_PROBLEM TO WORK ON_
Copy out again, unchanged, the listing below from the line that has "- These genes" through the line that has "function in Seurat.".

_TASK DATA_
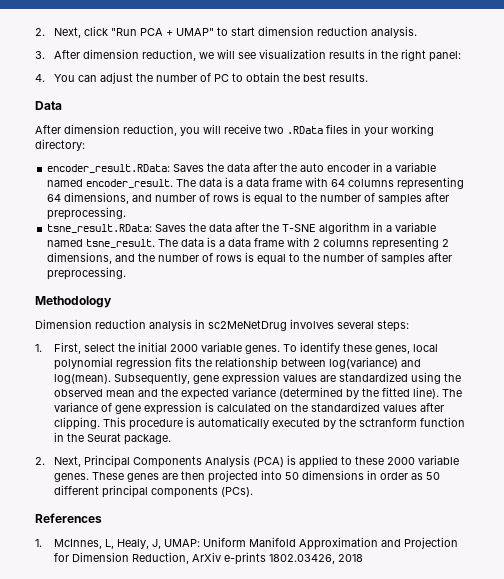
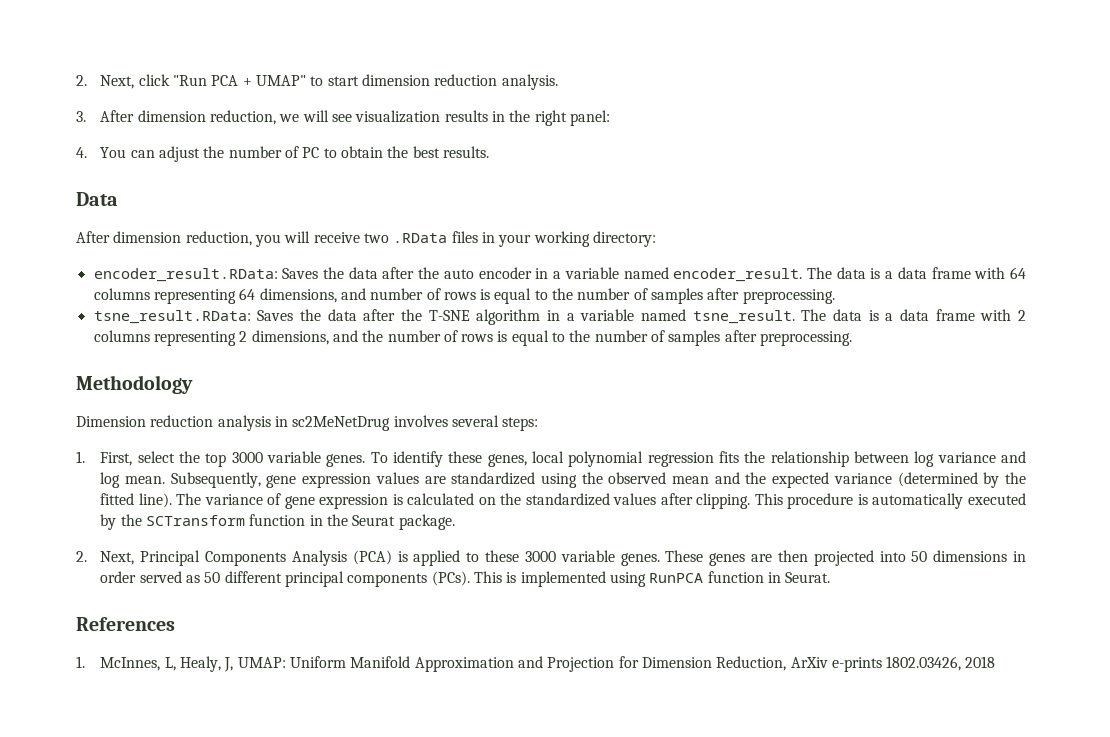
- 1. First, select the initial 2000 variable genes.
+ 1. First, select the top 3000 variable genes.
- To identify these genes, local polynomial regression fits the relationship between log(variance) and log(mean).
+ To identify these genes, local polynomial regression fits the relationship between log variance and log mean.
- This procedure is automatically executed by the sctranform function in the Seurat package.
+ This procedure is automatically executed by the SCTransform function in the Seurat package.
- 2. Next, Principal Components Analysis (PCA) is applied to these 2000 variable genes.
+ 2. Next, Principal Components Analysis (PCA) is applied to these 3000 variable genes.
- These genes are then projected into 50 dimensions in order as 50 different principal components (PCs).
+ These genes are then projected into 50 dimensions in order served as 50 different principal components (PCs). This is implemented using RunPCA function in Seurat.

...

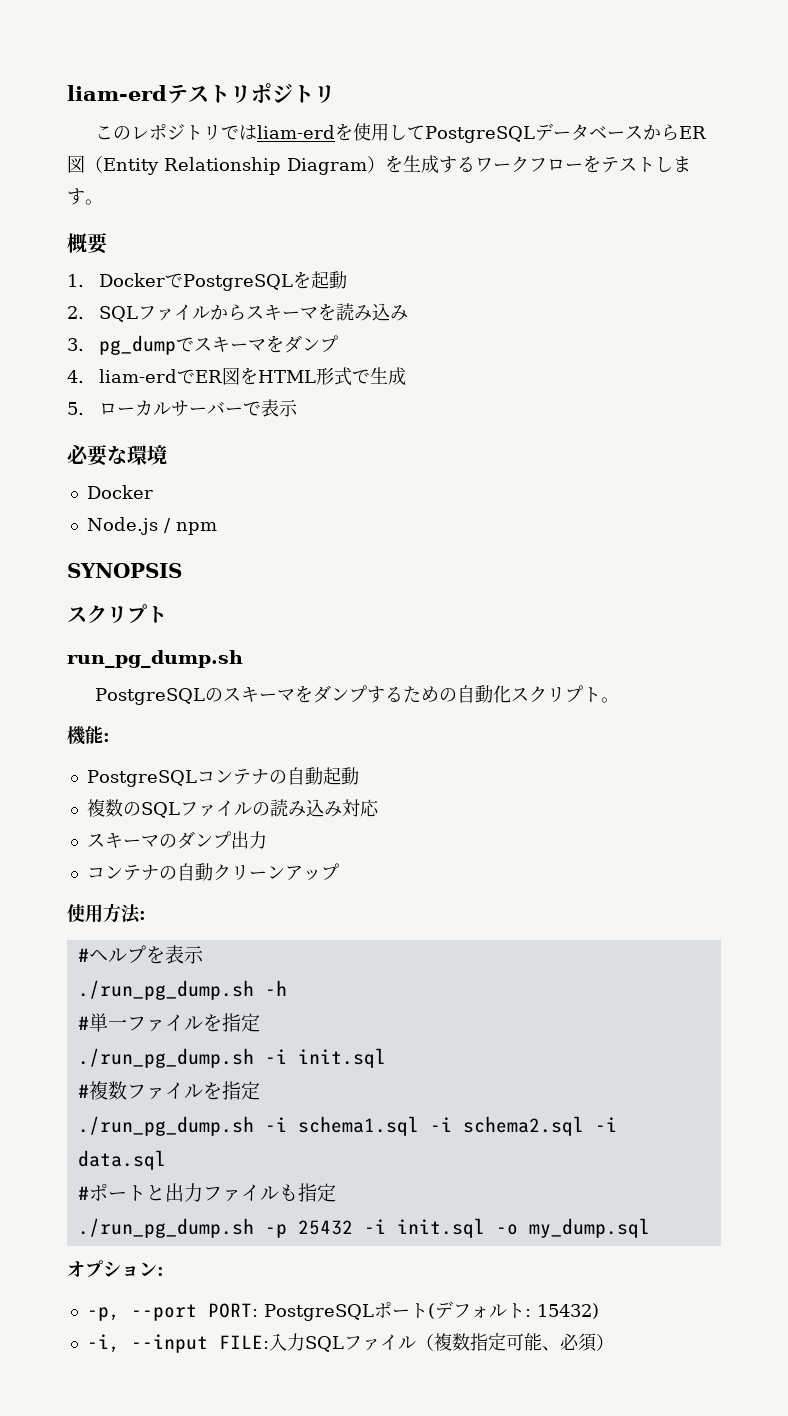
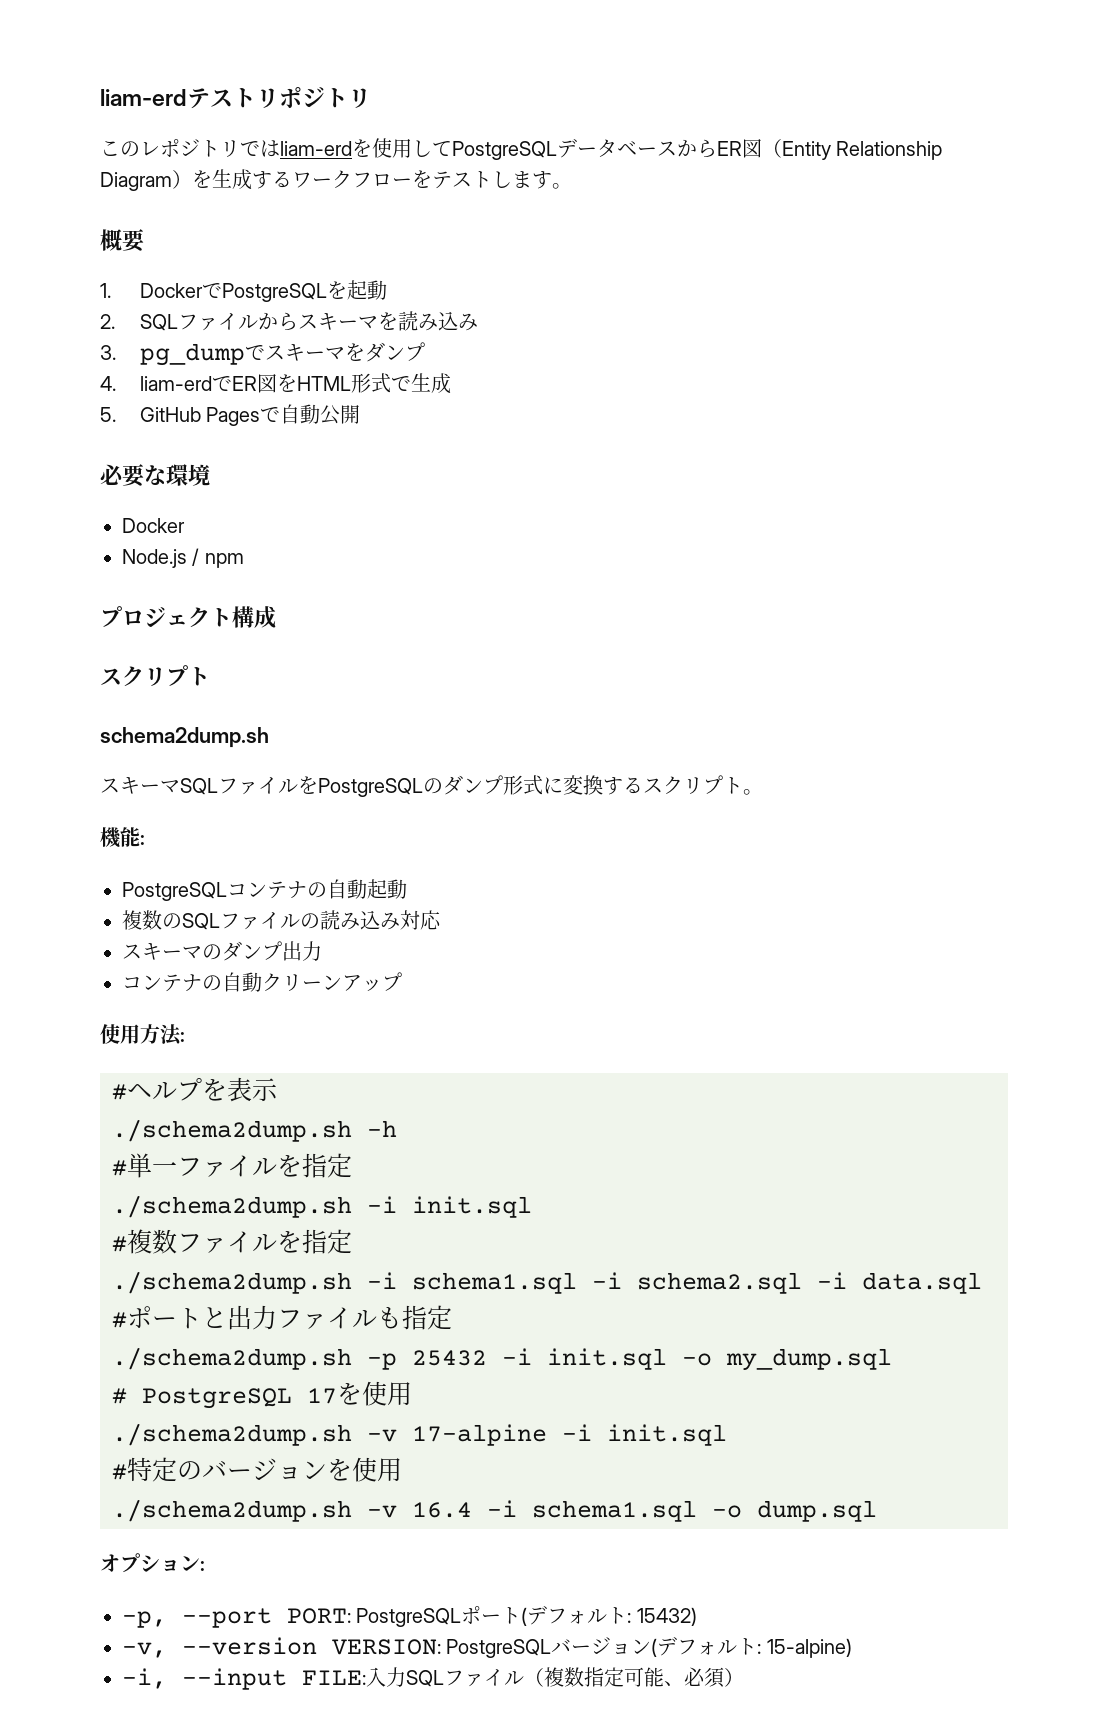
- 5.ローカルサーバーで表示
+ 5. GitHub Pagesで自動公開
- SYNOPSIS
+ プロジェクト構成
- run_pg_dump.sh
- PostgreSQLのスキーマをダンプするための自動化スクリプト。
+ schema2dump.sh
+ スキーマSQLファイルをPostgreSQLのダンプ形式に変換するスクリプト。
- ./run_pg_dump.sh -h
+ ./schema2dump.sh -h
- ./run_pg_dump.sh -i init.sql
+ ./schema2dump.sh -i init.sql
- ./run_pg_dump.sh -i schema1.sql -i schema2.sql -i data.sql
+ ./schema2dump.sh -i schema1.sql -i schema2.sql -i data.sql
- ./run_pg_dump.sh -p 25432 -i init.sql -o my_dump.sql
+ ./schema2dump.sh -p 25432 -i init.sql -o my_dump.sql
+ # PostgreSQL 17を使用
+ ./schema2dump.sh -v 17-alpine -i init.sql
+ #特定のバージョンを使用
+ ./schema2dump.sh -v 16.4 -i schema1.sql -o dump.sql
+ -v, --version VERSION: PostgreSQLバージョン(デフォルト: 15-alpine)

_TASK RESULT_
- These genes are then projected into 50 dimensions in order as 50 different principal components (PCs).
+ These genes are then projected into 50 dimensions in order served as 50 different principal components (PCs). This is implemented using RunPCA function in Seurat.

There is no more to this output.